If Verve’s therapy really is a one-time edit that lasts for life, we need to set the bar for safety and benefit sky-high.
And my opinion is that safety bar needs to be much higher than for a daily pill or biannual injection.
The vision behind Verve is one of the most ambitious and inspiring things in all of medicine - I am genuinely and completely impressed with them. I admire the courage to be so bold.
And that should make us both excited and incredibly cautious before adopting this widely.
I’ll be hoping Verve succeeds - and eagerly anticipating more data that we can scrutinize.
Keep in mind that a vaccine doesn’t mean you can’t ever get heart disease. It’s a treatment that provides some degree of lifelong protection, exactly how much is a question that we won’t know for a really long time.
This isn’t the only thing that Verve is targeting. They also have treatments in development for ANGPTL3 and LPA. But PCSK9 is the most well validated target and it’s the one that seems closest to primetime.
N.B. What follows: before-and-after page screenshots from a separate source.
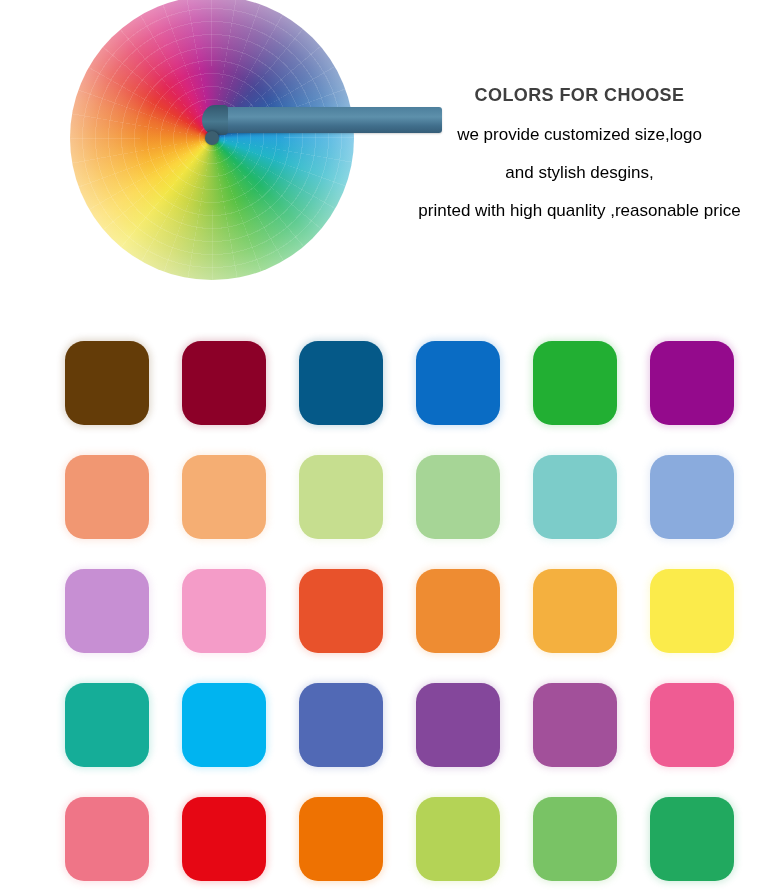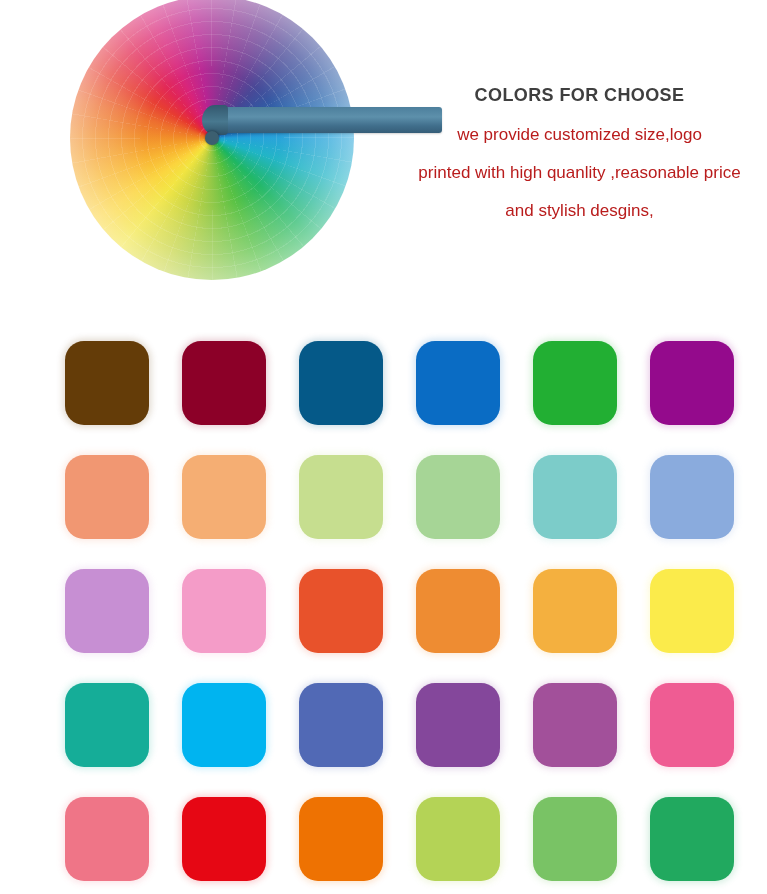--- a/index.html
+++ b/index.html
@@ -165,7 +165,7 @@
   }
   .subline {
     font-size: 17px;
-    color: #b91c1c;
+    color: #000000;
     line-height: 1.0;
     margin: 0 0 21px 0;
     white-space: nowrap;

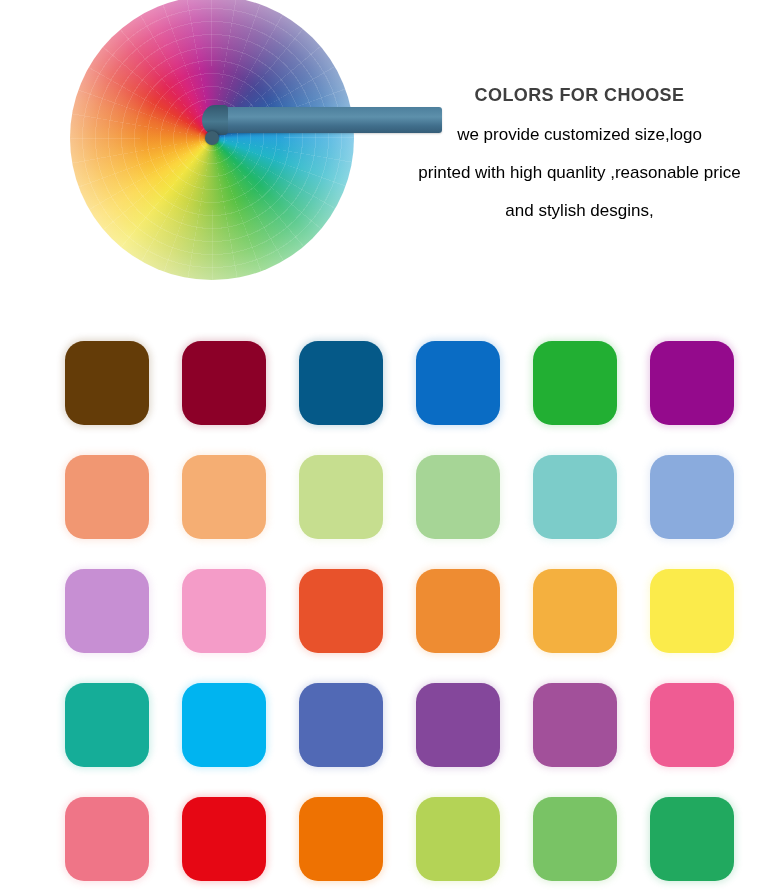--- a/index.html
+++ b/index.html
@@ -212,8 +212,8 @@
     <div class="text-block">
       <div class="heading">COLORS FOR CHOOSE</div>
       <div class="subline">we provide customized size,logo</div>
+      <div class="subline">and stylish desgins,</div>
       <div class="subline">printed with high quanlity ,reasonable price</div>
-      <div class="subline">and stylish desgins,</div>
     </div>
 
   </div>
Potentially, because until we have the actual data, we need to remain appropriately skeptical that everything will work the way that it “should”
To be clear, this isn’t a treatment for the masses… at first. A treatment like this starts with folks with genetic disorders of cholesterol metabolism, prior heart attacks or strokes, and strong family history. The people who are at the highest risk are the ones who have the most to gain, and so they’re always the first people who new treatments make sense for.